Not widely known, but swatch buckles and straps come with a lifetime guarantee (within reason)

They are made to break easily under strain (so as not to harm)

The above was what I was told by the Swatch Shop in Manchester Arndale.

I actually, last week received a free replacement from Swatch UK within a couple of days

Tel: 0845 899 0086

[email protected]

www.swatch.com


----------



## Rotundus (May 7, 2012)

have emailed swatchservice lets see what occurs.

thanks :thumbup: (of course if i were a moderator i'd have to ban you for using that avatar :lol: - but we should all be glad that'll never ever happen :tongue2: )

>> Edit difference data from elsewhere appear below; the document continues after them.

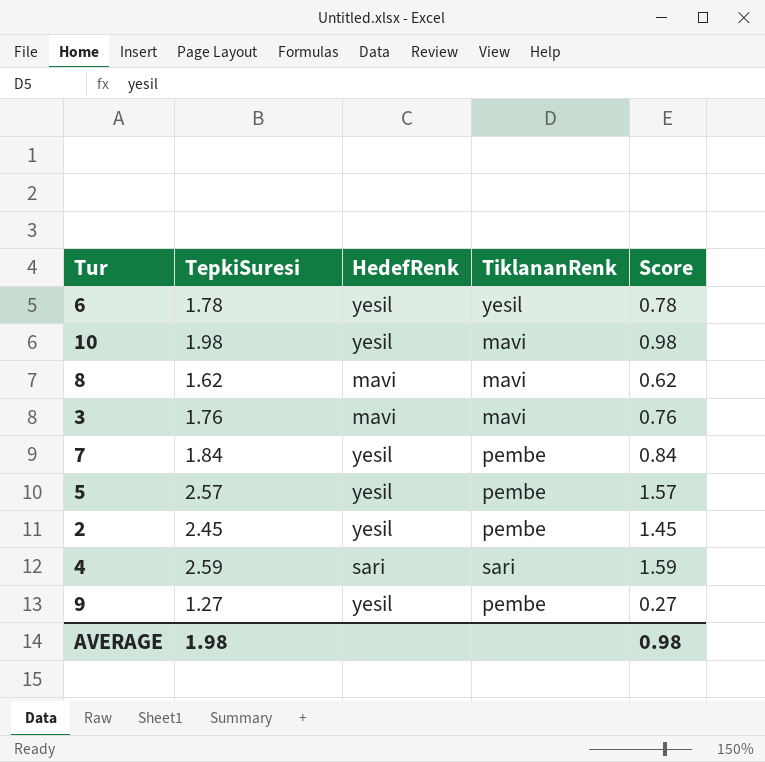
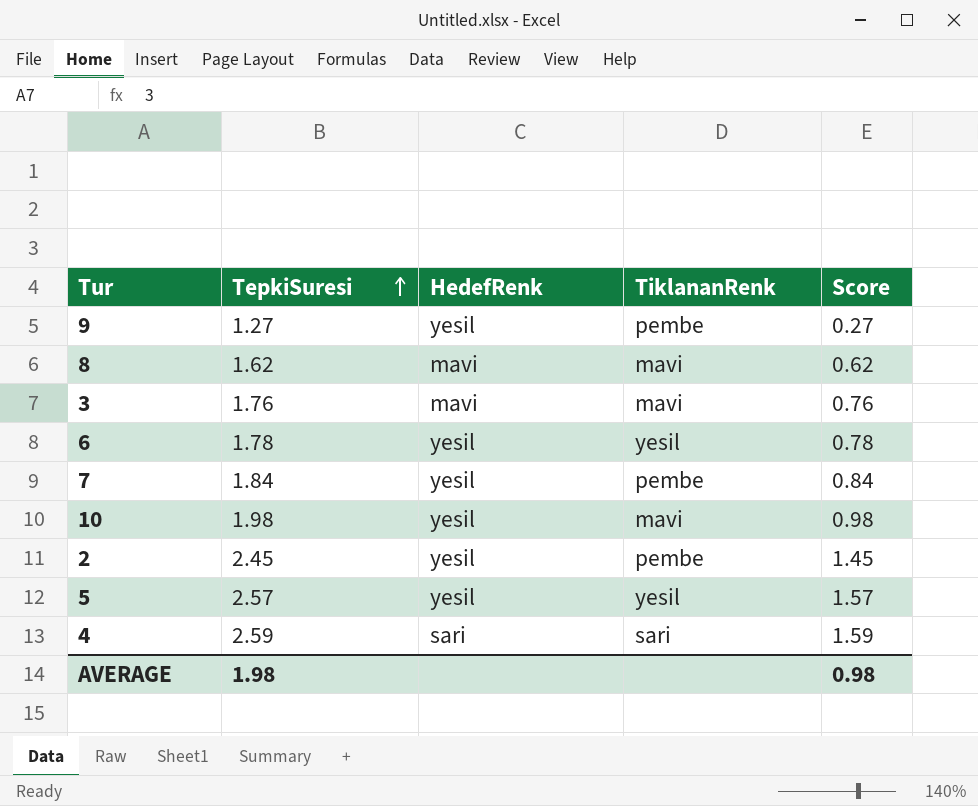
row order: none -> TepkiSuresi ascending
5 | TiklananRenk: pembe -> yesil

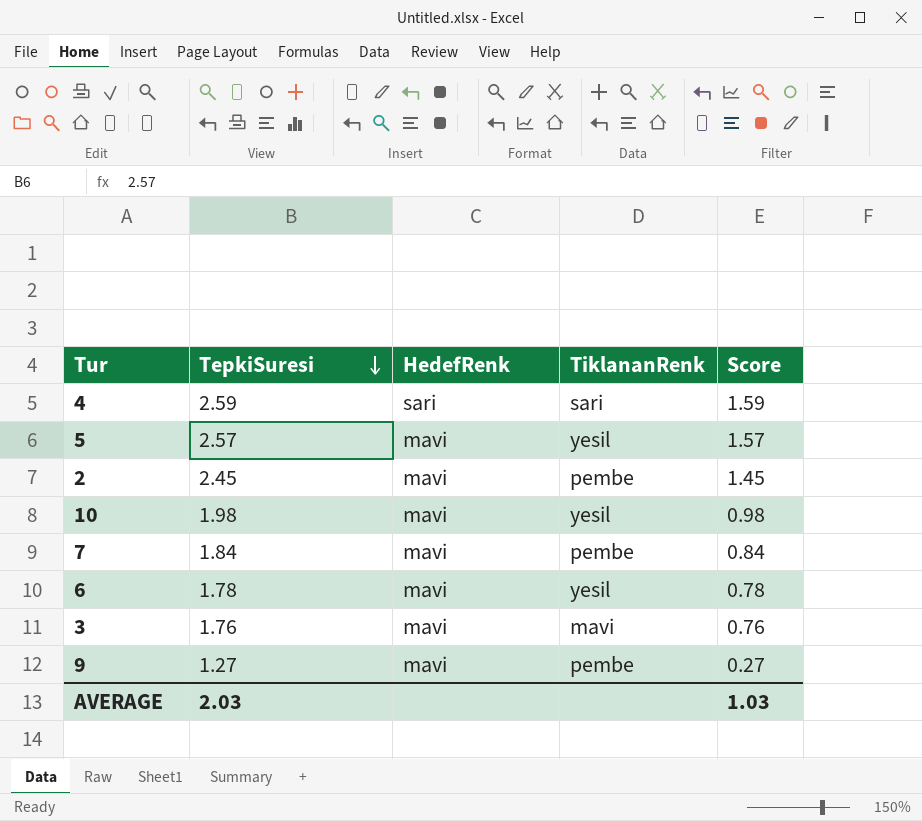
row order: TepkiSuresi ascending -> TepkiSuresi descending
row 8: 1.62 | mavi | mavi | 0.62 -> none
5 | HedefRenk: yesil -> mavi
2 | HedefRenk: yesil -> mavi
10 | HedefRenk: yesil -> mavi
10 | TiklananRenk: mavi -> yesil
7 | HedefRenk: yesil -> mavi
6 | HedefRenk: yesil -> mavi
9 | HedefRenk: yesil -> mavi
AVERAGE | TepkiSuresi: 1.98 -> 2.03
AVERAGE | Score: 0.98 -> 1.03

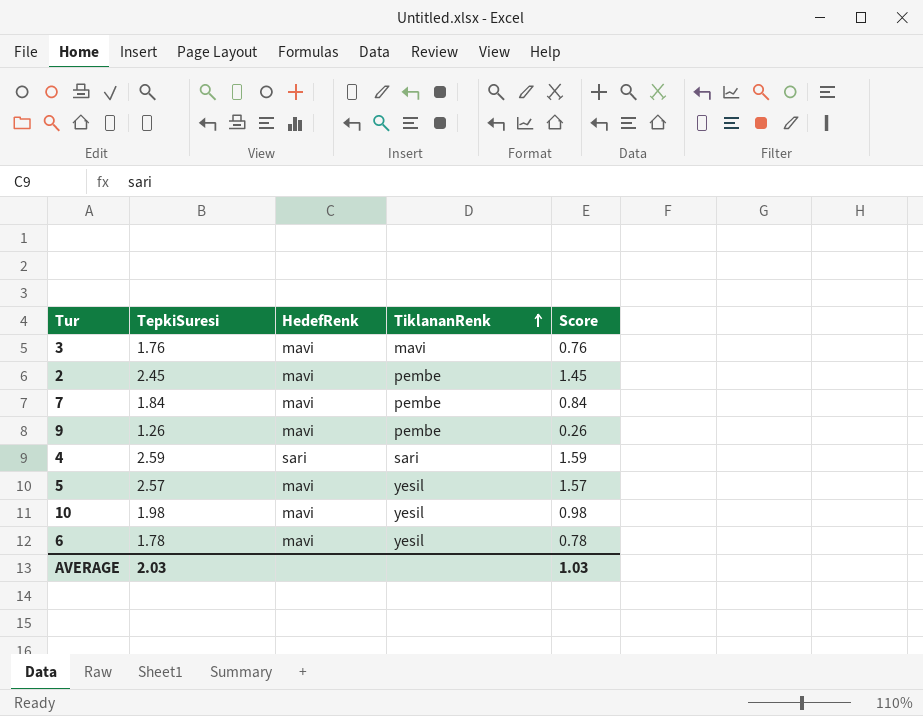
row order: TepkiSuresi descending -> TiklananRenk ascending
9 | TepkiSuresi: 1.27 -> 1.26
9 | Score: 0.27 -> 0.26

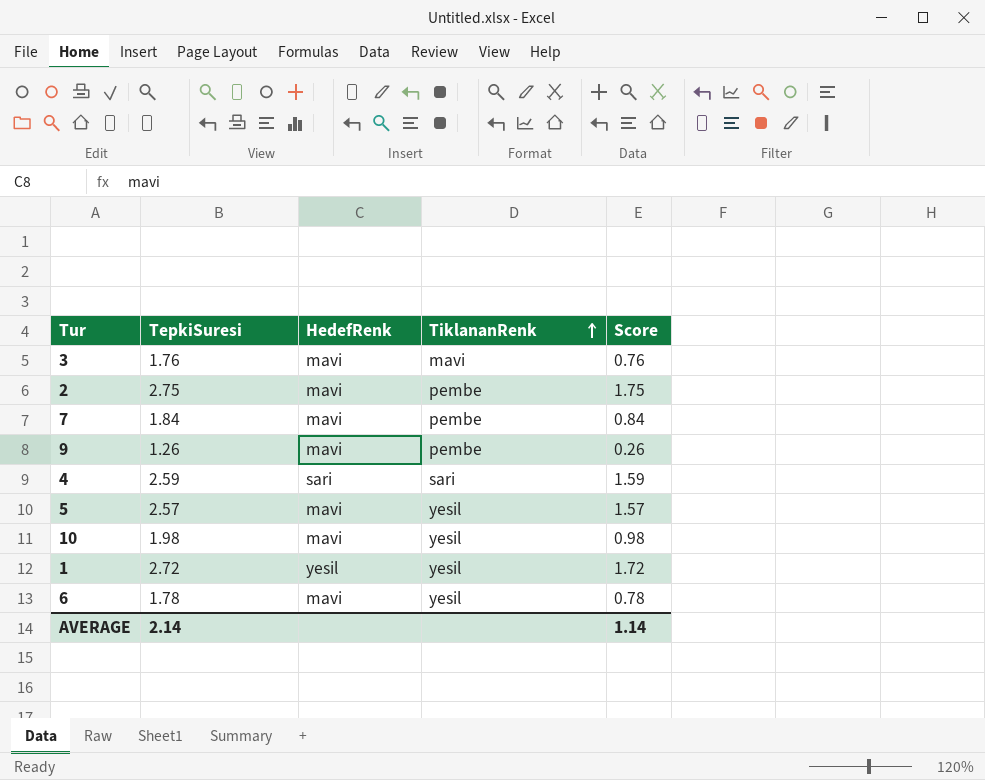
2 | TepkiSuresi: 2.45 -> 2.75
2 | Score: 1.45 -> 1.75
row 1: none -> 2.72 | yesil | yesil | 1.72
AVERAGE | TepkiSuresi: 2.03 -> 2.14
AVERAGE | Score: 1.03 -> 1.14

any further assistance with that stupid long thin wrap around strap much appreciated :wallbash:


----------



## Davey P (Sep 9, 2010)

I've had a rummage through my spares boxes, and come up with a couple of 16mm buckles if you're interested. They're not Swatch, unfortunately, and they're metal not black plastic, but one of them might do the trick for you if Swatch don't come up trumps. Here's a quick pic anyway:










I'm happy to send them both to you free of charge if you want to try 'em out mate :thumbup:


----------



## Rotundus (May 7, 2012)

Davey P said:


> I've had a rummage OO ER Misses !
> 
> I'm happy to send them both to you free of charge if you want to try 'em out mate :thumbup:


thanks for that, i might hold you to it if i cant get anything out of either swatch service uk, or perhaps even ebay ... :notworthy:


----------



## Davey P (Sep 9, 2010)

No worries fella, just PM me if you want them.

Oh, and my rummage went a bit pear-shaped when I managed to drop a shoe box full of bits all over my home office floor.... :lol:


----------



## Rotundus (May 7, 2012)

a jolly nice email from swatch in southampton this morning an a new buckle is on the way apparently.

so any ideas for that stupid bloody long thin strap ?


----------



## Rotundus (May 7, 2012)

swatch buckle arrived and was popped on - no bovver :lol:

still need help with that long thin strap. its the last of the 11 watches to be battery changed but not going to put a cell in a watch that cannot be worn.

it was mostly AG4's with a couple of AG3's and an AG1 the last one 'El Stappy' is an SR64 - which i don't have to hand anyway.

by the way this leave me with 8 x AG12 & 8 x AG13 batteries - which i have no use for - gimme a shout and i'll post em to you freebie like :yes:

cheap as chips these but the use by date is 9 / 2016 so shame to waste them


----------